→ Directions:
Starting from the line that holds "none -> <span>La", output exactly each line through the end of the listing. Do not copy pictures.

→ Data supplied:
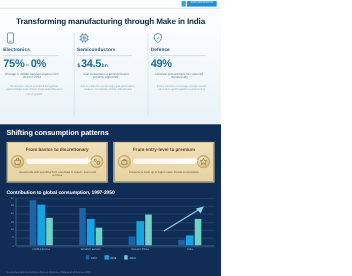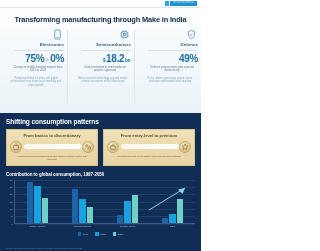"75%" .pillar { align-items: flex-end -> flex-start }
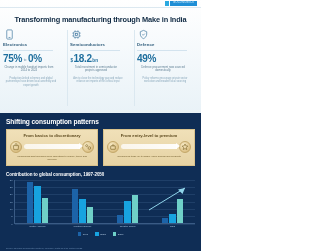"18.2" span.stat-big { text: 18.2 -> 34.5 }
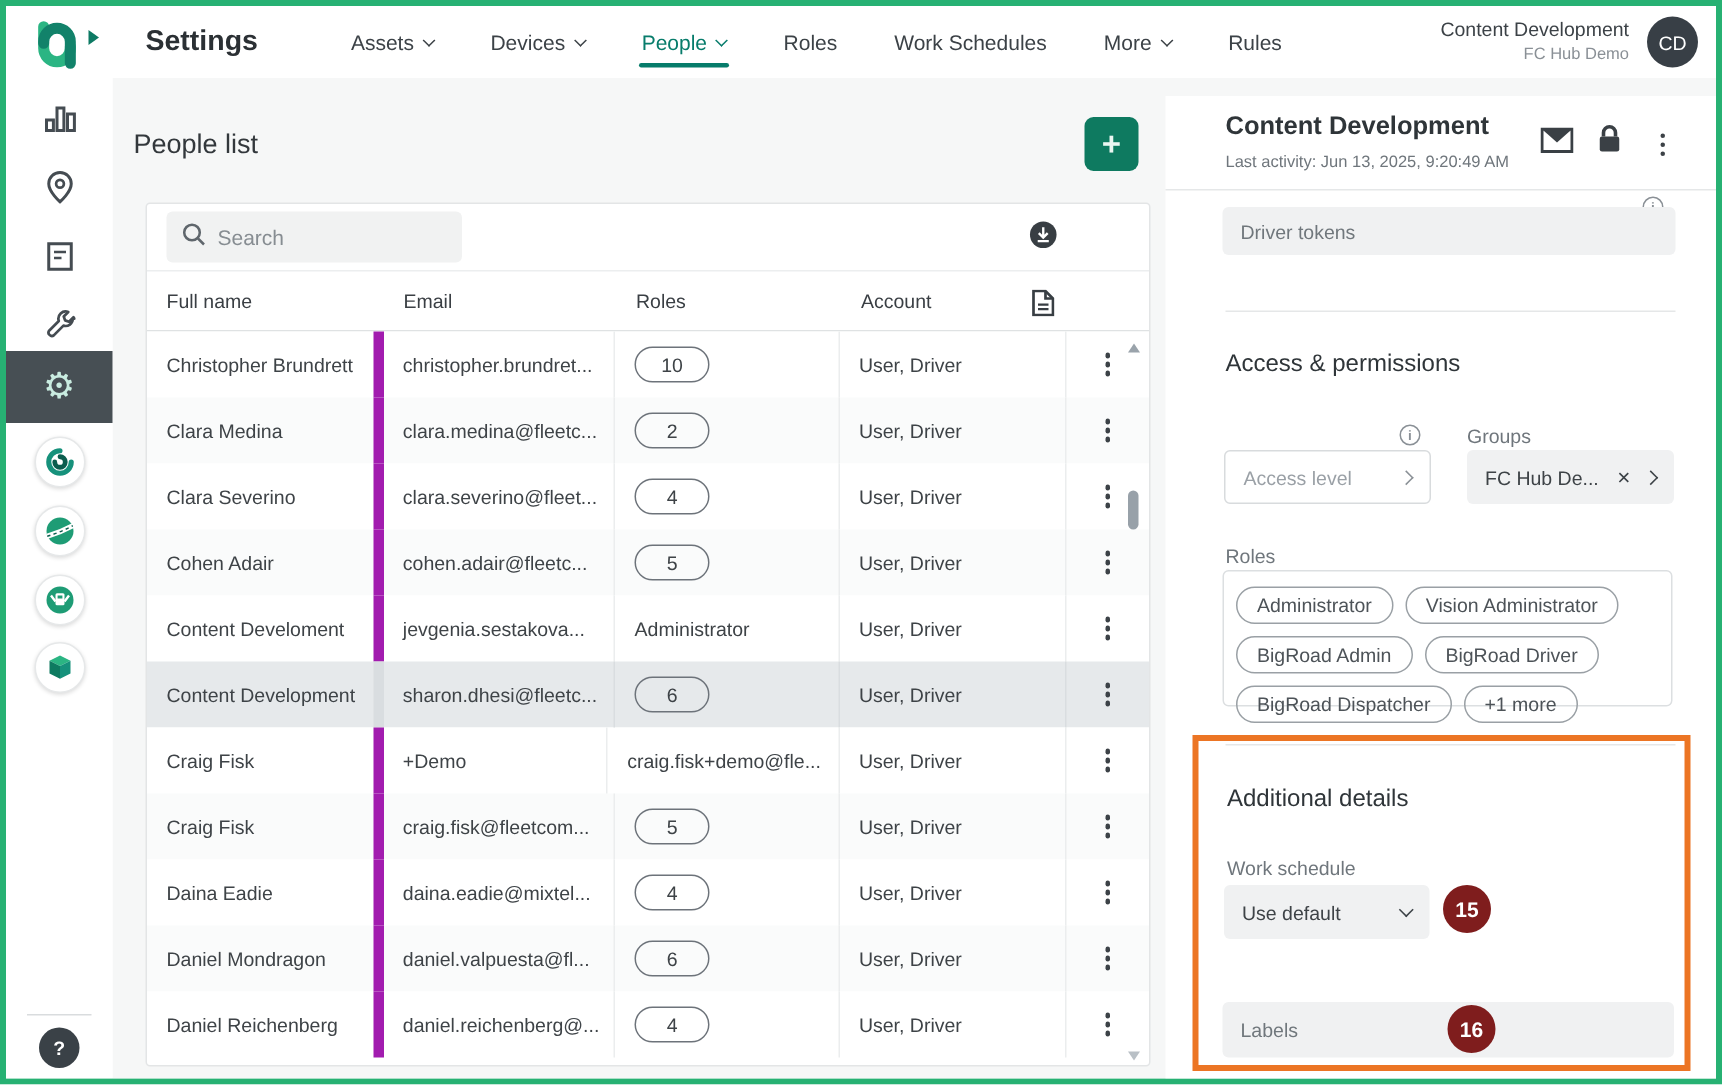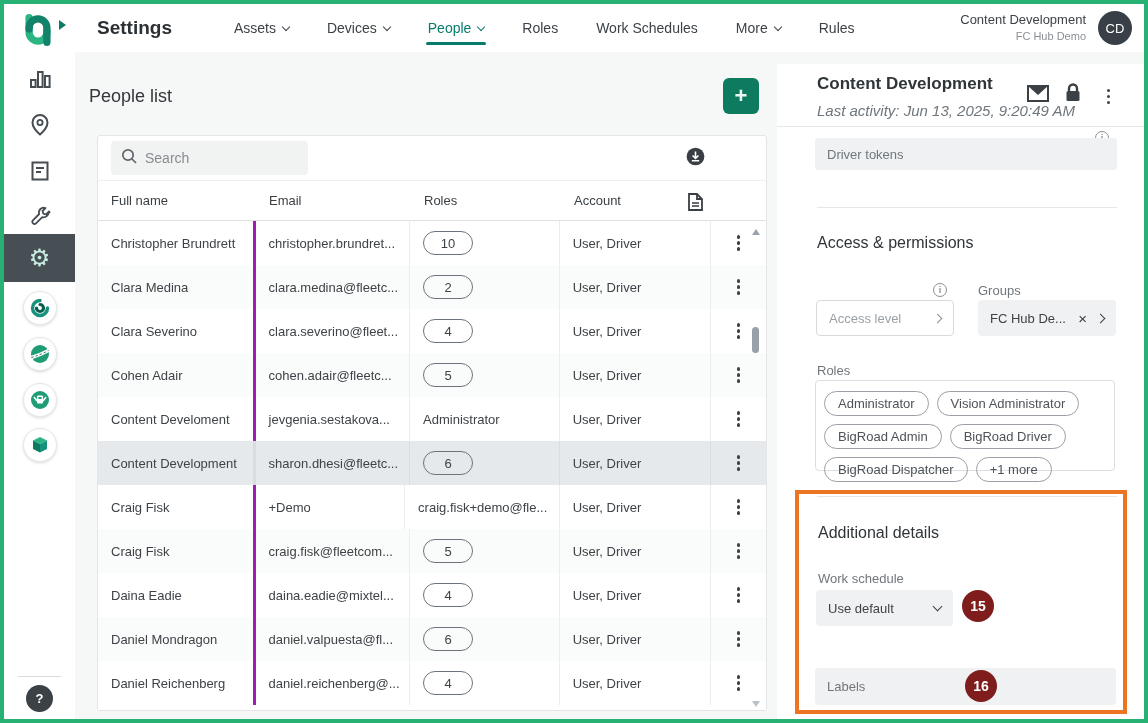"Last activity: Jun 13, 2025," .dp-sub { font-size: 15px -> 11px; font-style: italic -> none }
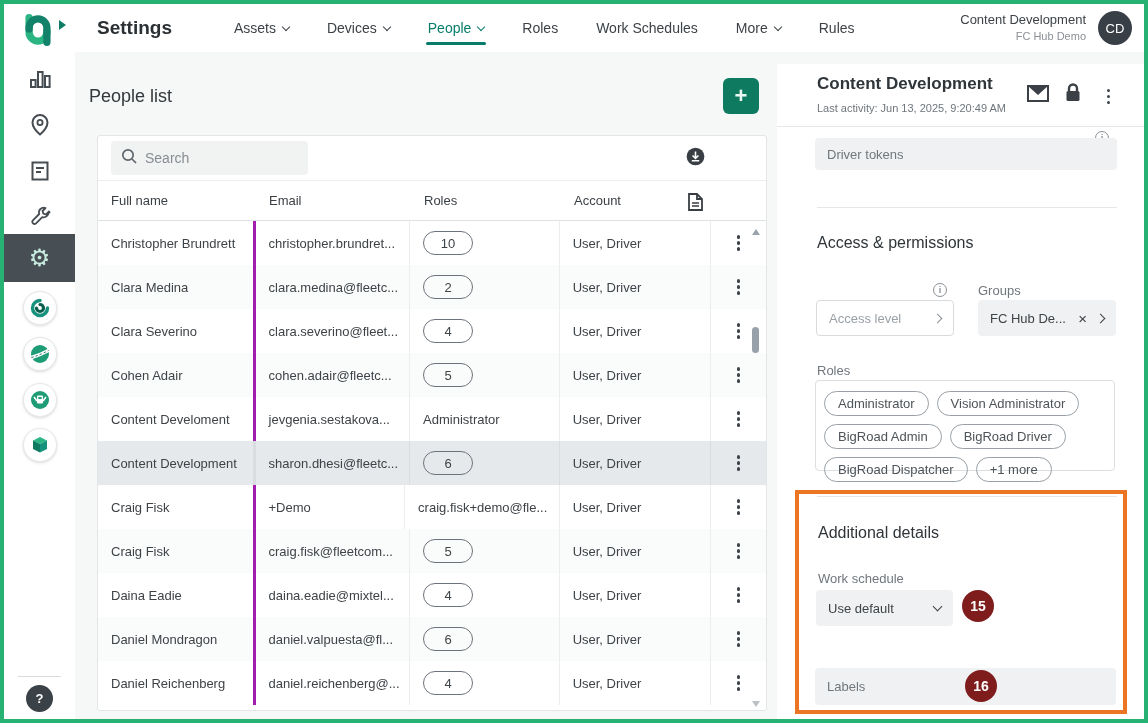"Christopher Brundrett" .c-name { border-right: 3px solid #a21caf -> 7px solid #a21caf }
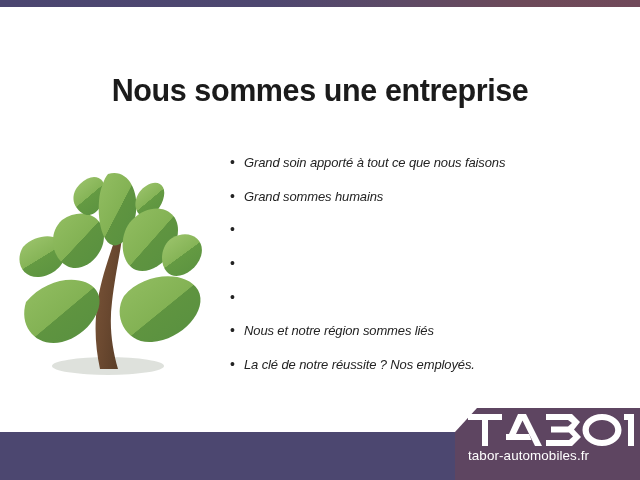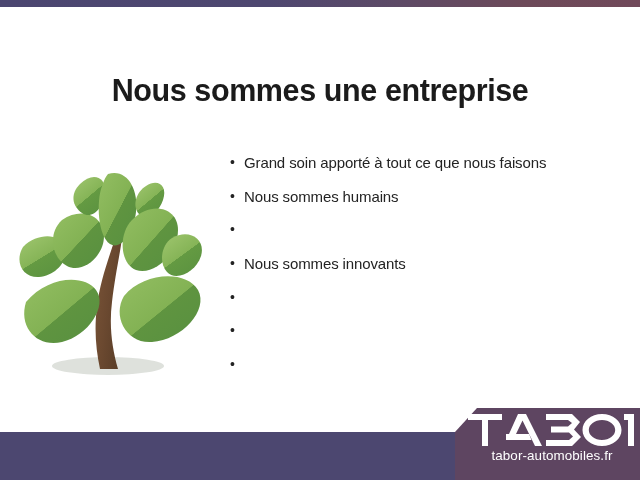"Grand soin apporté à tout" .bullet-text { font-size: 15px -> 13px; font-style: none -> italic }
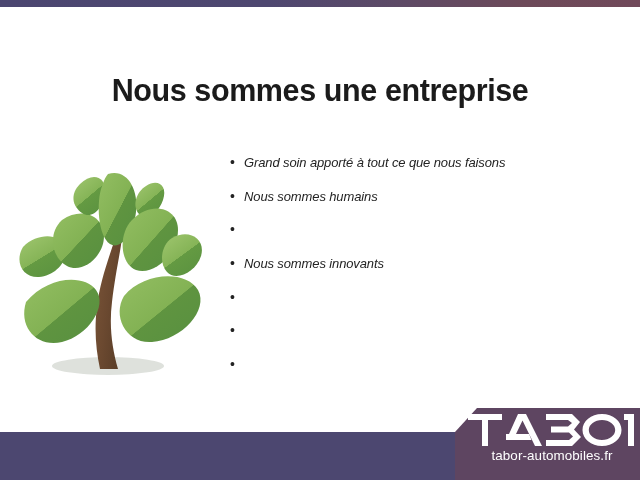"Nous sommes humains" span.bullet-text { text: Nous -> Grand }
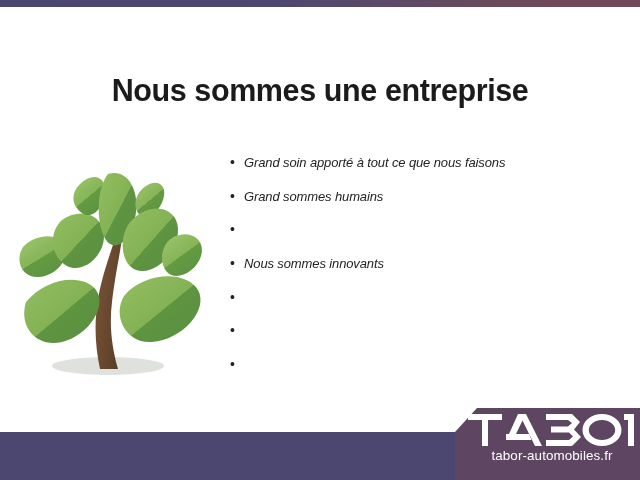"Nous sommes innovants" span.bullet-text { html: <span>Nous sommes innovants</span> -> none }
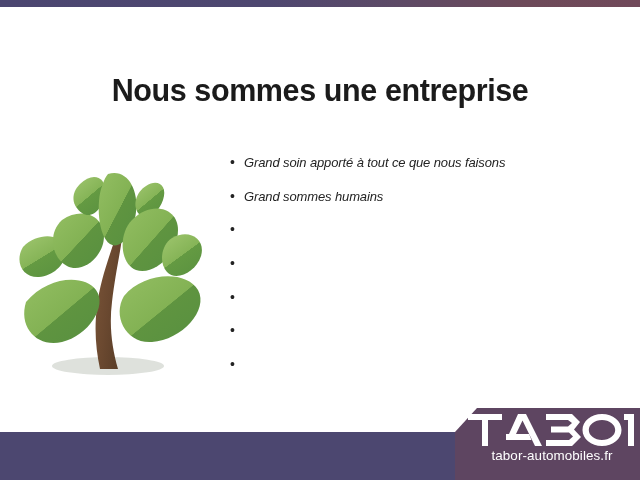"Nous et notre région sommes" span.bullet-text { html: none -> <span>Nous et notre région sommes liés</span> }
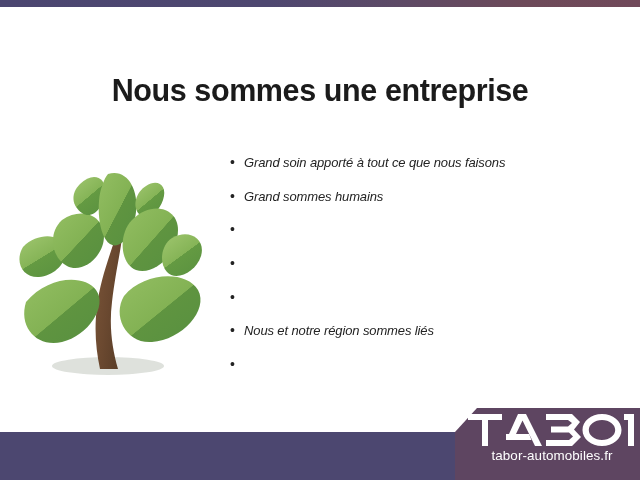"La clé de notre réussite" span.bullet-text { html: none -> <span>La clé de notre réussite ? Nos employés.</span> }
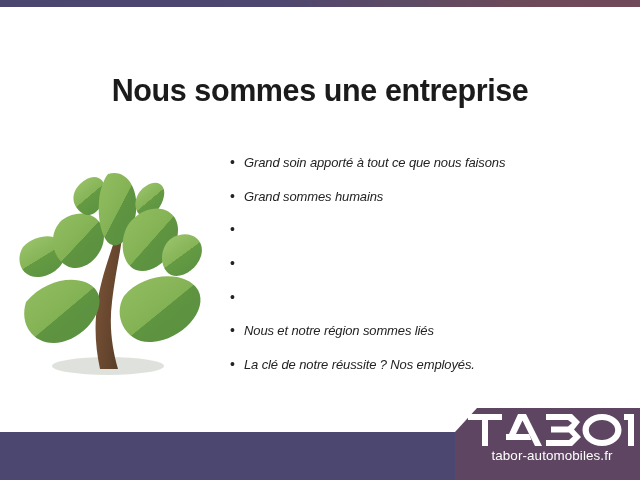"tabor-automobiles.fr" #brand-url { text-align: center -> left }
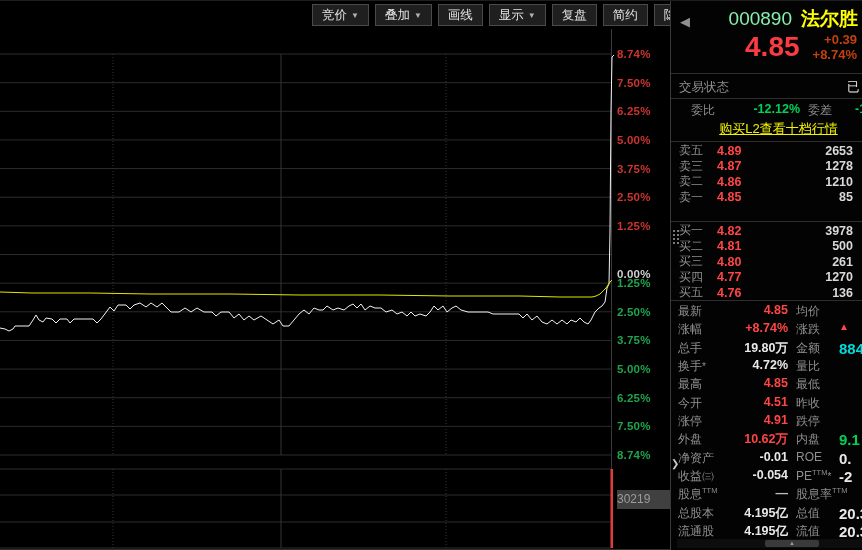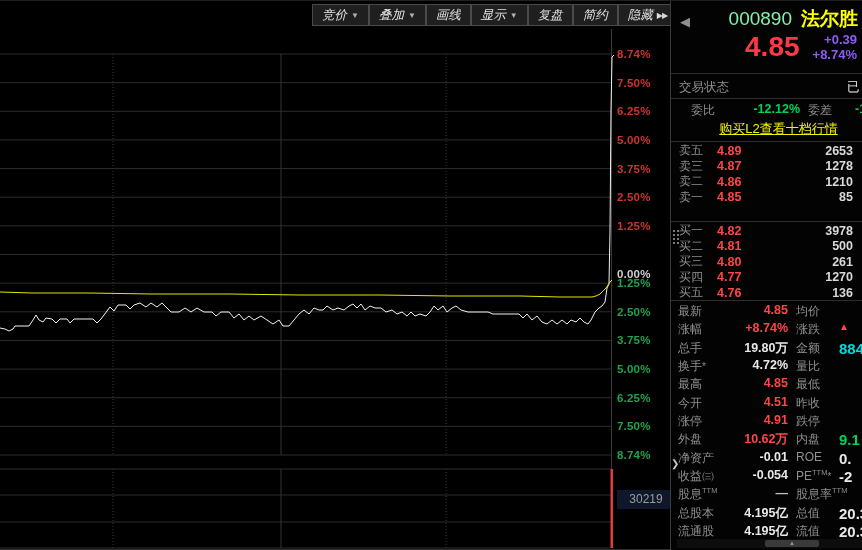"竞价" .toolbar { font-style: italic -> none; gap: 0 -> 6px }
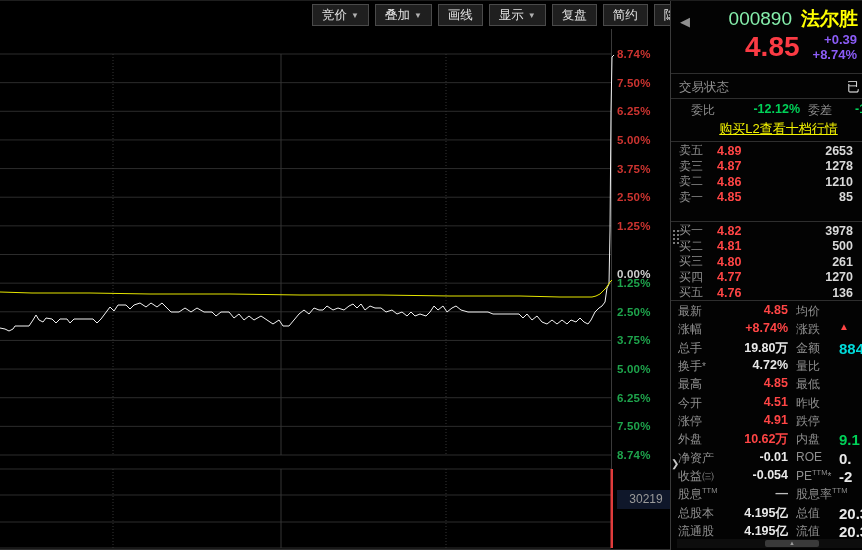"+0.39" .chg span { color: #8b5cf6 -> #c2410c }
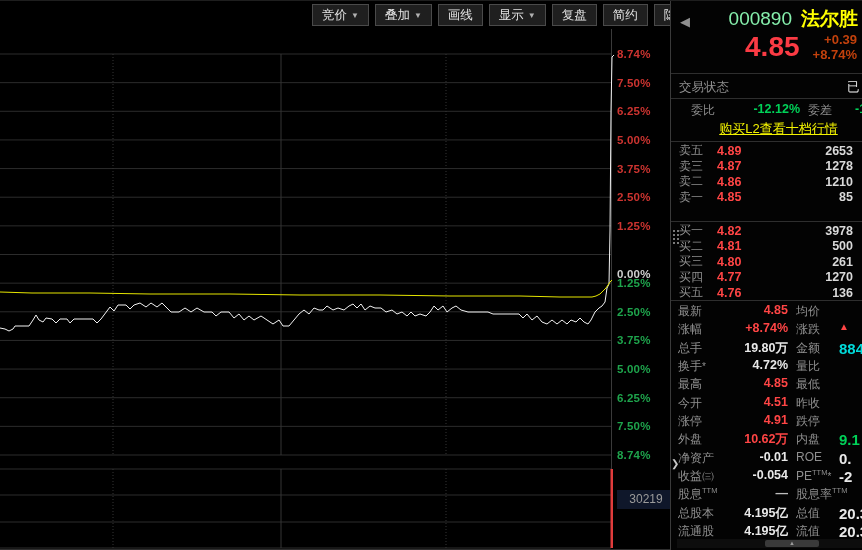"30219" .vol-label { background: #0f172a -> #404040; text-align: center -> left }
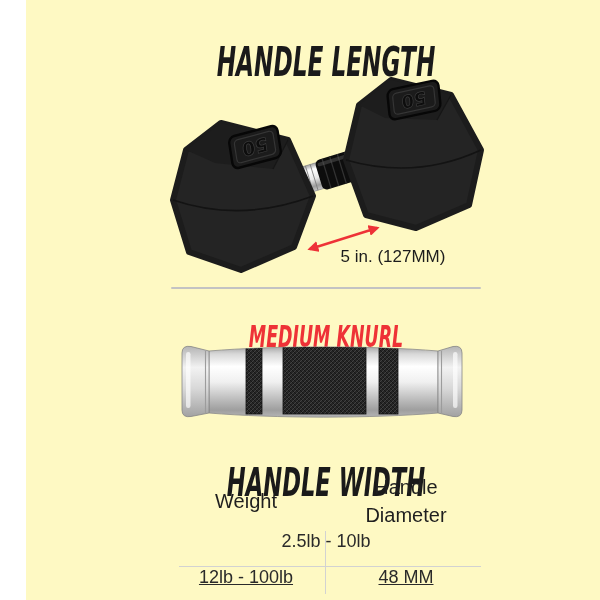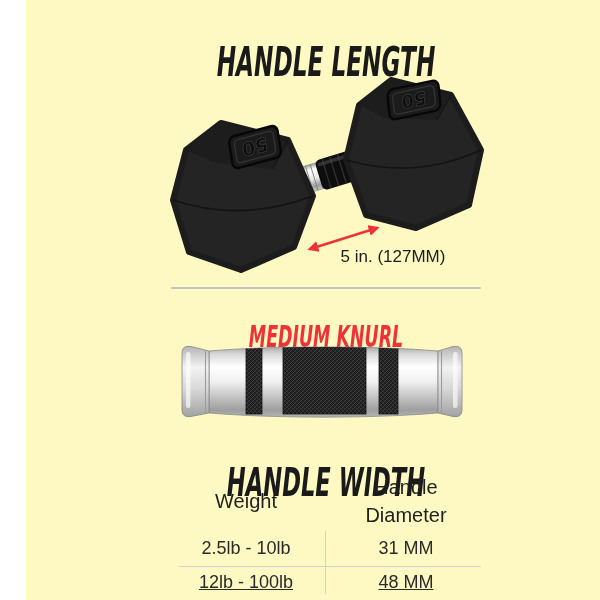"2.5lb - 10lb" .hw-row { align-items: center -> none }
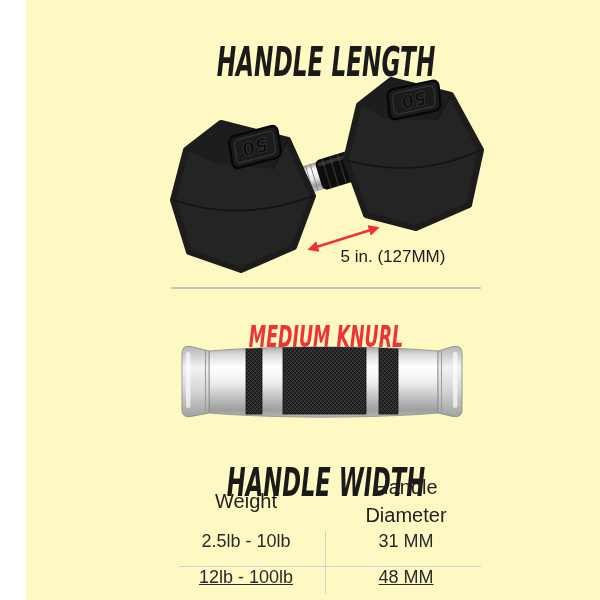"31 MM" div.hw-cell { html: <div>31 MM</div> -> none }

→ Solution to the exercise:
"La clé de notre réussite" span.bullet-text { html: none -> <span>La clé de notre réussite ? Nos employés.</span> }
"tabor-automobiles.fr" #brand-url { text-align: center -> left }
"竞价" .toolbar { font-style: italic -> none; gap: 0 -> 6px }
"+0.39" .chg span { color: #8b5cf6 -> #c2410c }
"30219" .vol-label { background: #0f172a -> #404040; text-align: center -> left }
"2.5lb - 10lb" .hw-row { align-items: center -> none }
"31 MM" div.hw-cell { html: <div>31 MM</div> -> none }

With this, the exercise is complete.